ロードテスト BMW 320d ★★★★★★★★★★
公開 : 2019.05.26 10:10 更新 : 2019.06.06 00:56
快適性/静粛性 ★★★★★★★★☆☆
この点に関しては、ちょっとばかり不満がある。ローダウンされ、固められたMスポーツのサスペンションとランフラットタイヤにより、乗り心地は確実にきつく、ときとしてちょっとばかり活発なところをみせる。高速道路の継ぎ目を越える際でさえ、常にぎこちなかったり、過剰に上下動したりするわけではなく、大きく尖った隆起や突起を踏み越えたときに粗さが感じられるのみだ。それでも、走行中の快適性は、XEや、装備の整ったCクラスには明らかに後れを取っている。

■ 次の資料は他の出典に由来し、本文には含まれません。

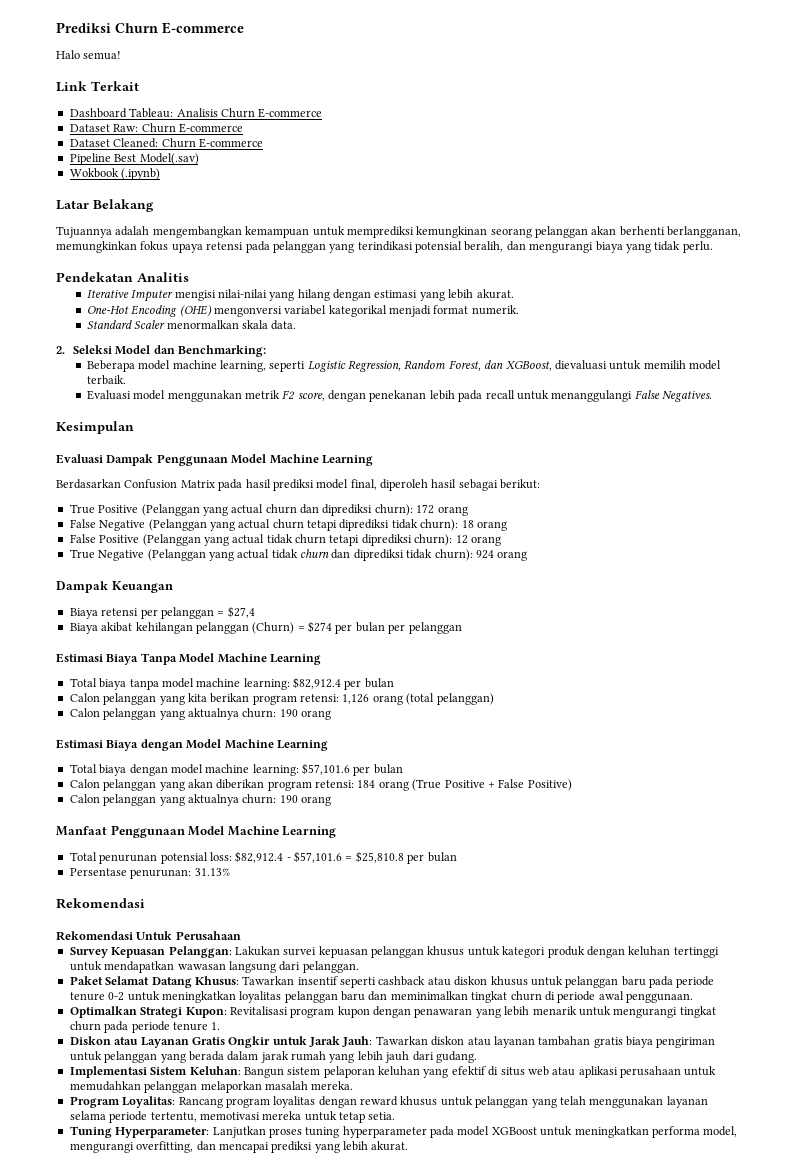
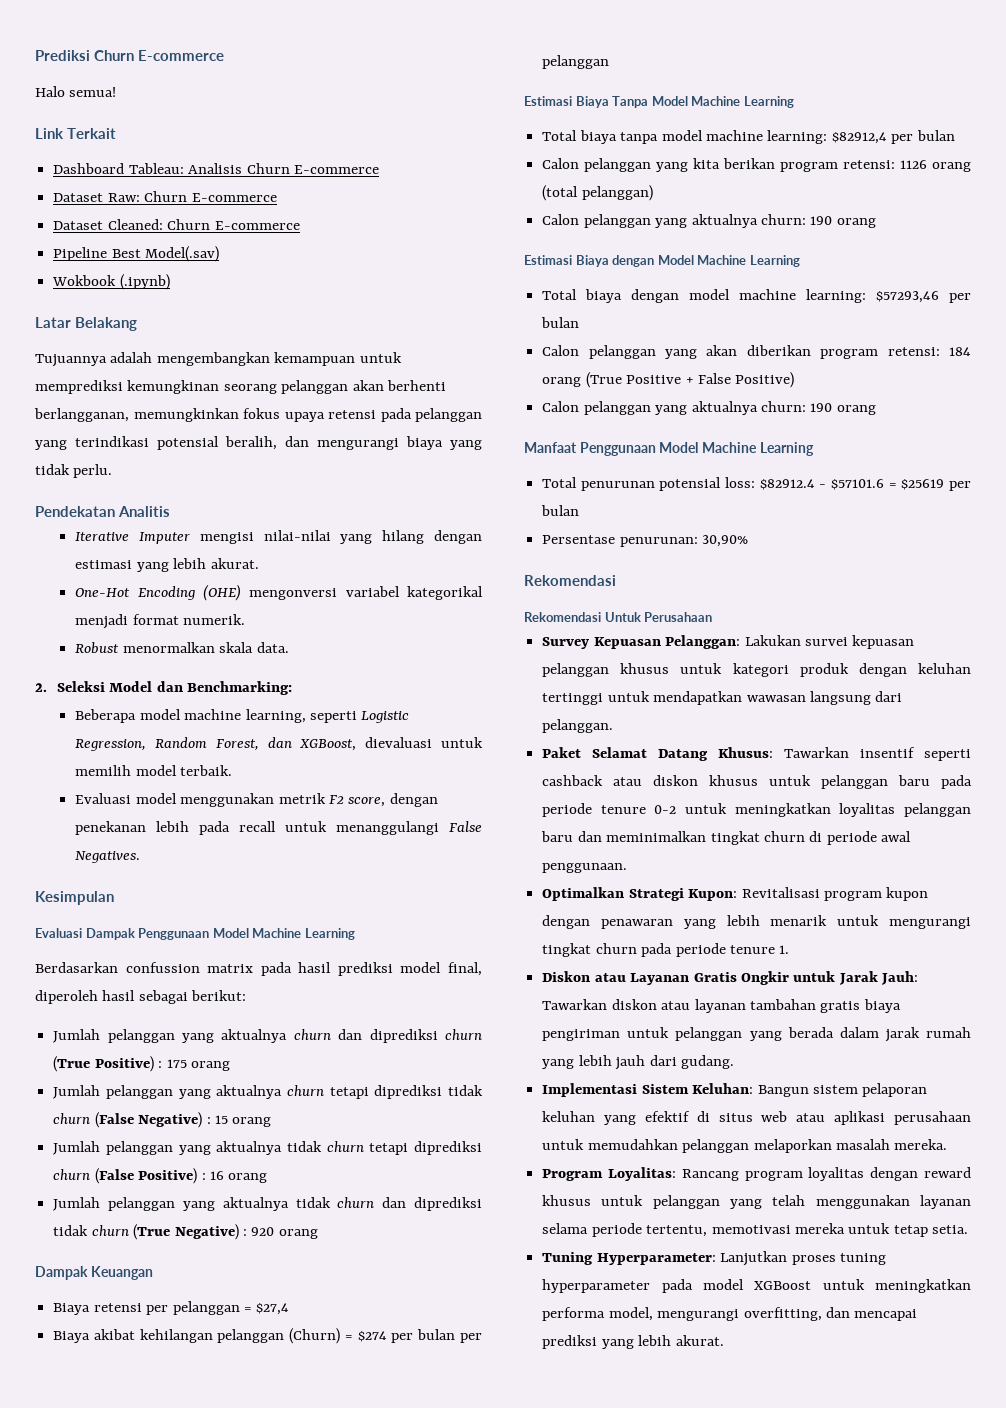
- Standard Scaler menormalkan skala data.
+ Robust menormalkan skala data.
- Berdasarkan Confusion Matrix pada hasil prediksi model final, diperoleh hasil sebagai berikut:
+ Berdasarkan confussion matrix pada hasil prediksi model final, diperoleh hasil sebagai berikut:
- True Positive (Pelanggan yang actual churn dan diprediksi churn): 172 orang
- False Negative (Pelanggan yang actual churn tetapi diprediksi tidak churn): 18 orang
- False Positive (Pelanggan yang actual tidak churn tetapi diprediksi churn): 12 orang
- True Negative (Pelanggan yang actual tidak churn dan diprediksi tidak churn): 924 orang
+ Jumlah pelanggan yang aktualnya churn dan diprediksi churn (True Positive) : 175 orang
+ Jumlah pelanggan yang aktualnya churn tetapi diprediksi tidak churn (False Negative) : 15 orang
+ Jumlah pelanggan yang aktualnya tidak churn tetapi diprediksi churn (False Positive) : 16 orang
+ Jumlah pelanggan yang aktualnya tidak churn dan diprediksi tidak churn (True Negative) : 920 orang
- Total biaya tanpa model machine learning: $82,912.4 per bulan
+ Total biaya tanpa model machine learning: $82912,4 per bulan
- Calon pelanggan yang kita berikan program retensi: 1,126 orang (total pelanggan)
+ Calon pelanggan yang kita berikan program retensi: 1126 orang (total pelanggan)
- Total biaya dengan model machine learning: $57,101.6 per bulan
+ Total biaya dengan model machine learning: $57293,46 per bulan
- Total penurunan potensial loss: $82,912.4 - $57,101.6 = $25,810.8 per bulan
+ Total penurunan potensial loss: $82912.4 - $57101.6 = $25619 per bulan
- Persentase penurunan: 31.13%
+ Persentase penurunan: 30,90%

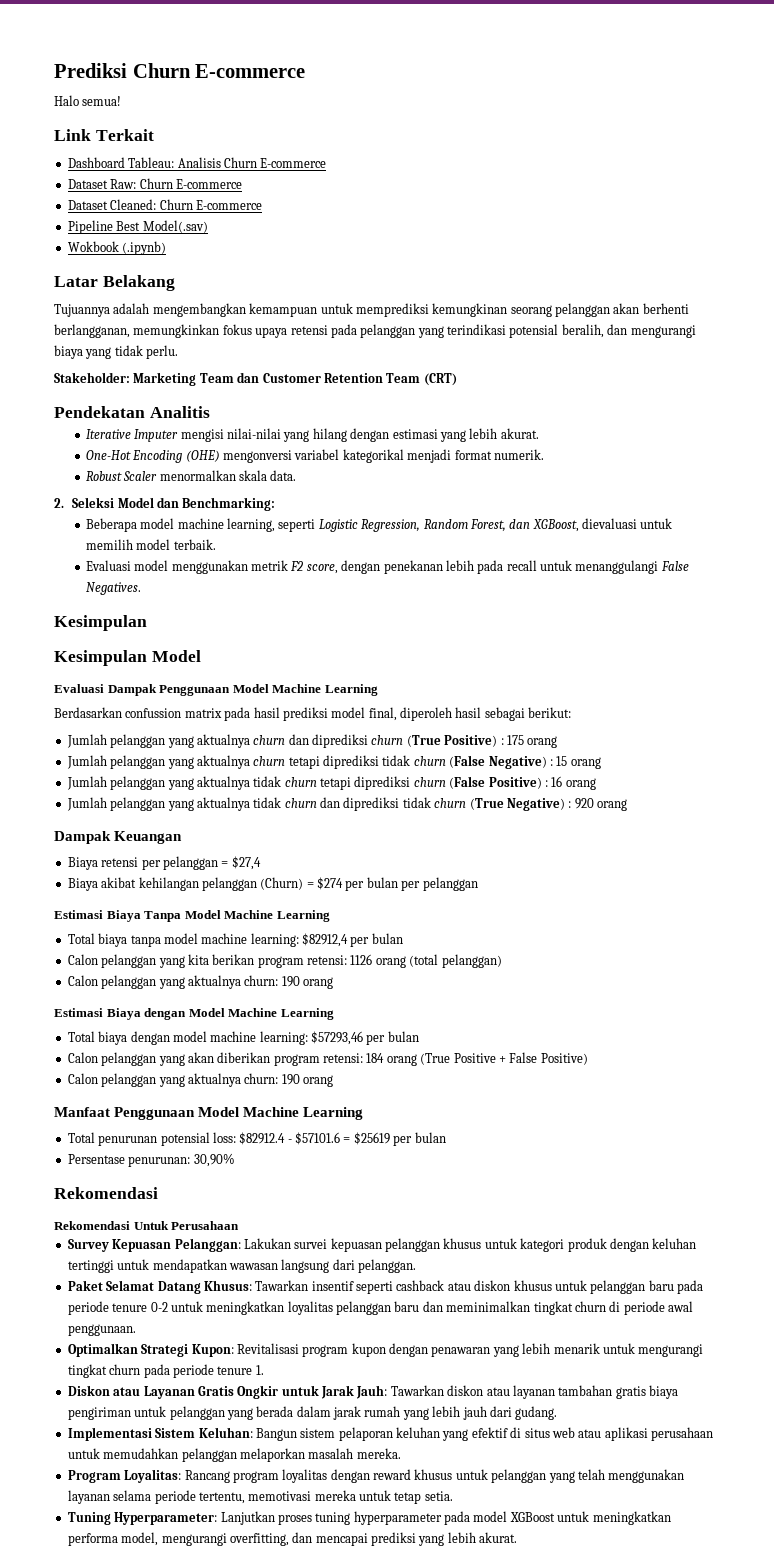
+ Stakeholder: Marketing Team dan Customer Retention Team (CRT)
- Robust menormalkan skala data.
+ Robust Scaler menormalkan skala data.
+ Kesimpulan Model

一般的な高速道路やA級道路の舗装なら、乗り心地は穏やかで安定しており、リラックスして長距離クルーズするのも容易だ。2枚重ねの遮音ガラスは標準装備で、風切り音の遮断ぶりはめざましい。控えめながらも効果的なレーンキーピングやアクティブ・クルーズコントロール、制限速度アシストシステムなどは、パッケージオプションのドライビングアシスタント・プロフェッショナルに含まれるが、走行距離の多いドライバーなら選択する価値はある。検知レベルを好みに合わせて調整できるのが、とくにおすすめしたい理由だ。
しかし、荒れたB級道路では、安定感や制御を失うことはないものの、やや犠牲になるものもある。バンプの処理はややもどかしく、路面の状態がひどい場合には、常にタイヤが安定して接地し、穏やかで安心感のあるフィールをもたらすものではなくなる。
しかしながら、より快適な乗り心地を求めるなら、アダプティブダンパーを装着するという対策が用意されている。ラフな道でもよりうまく吸収することは、試乗で明らかになっている。あるいは、ランフラットでないタイヤと標準サスペンションを組み合わせたSEグレードという選択肢もある。リラックスした乗り心地を求めるなら、これもひとつの手だ。どちらも、極端にスポーティさを追ってサスペンションにハードなチューンを施すことはなく、それでいて素晴らしくスポーティに走らせることもできる。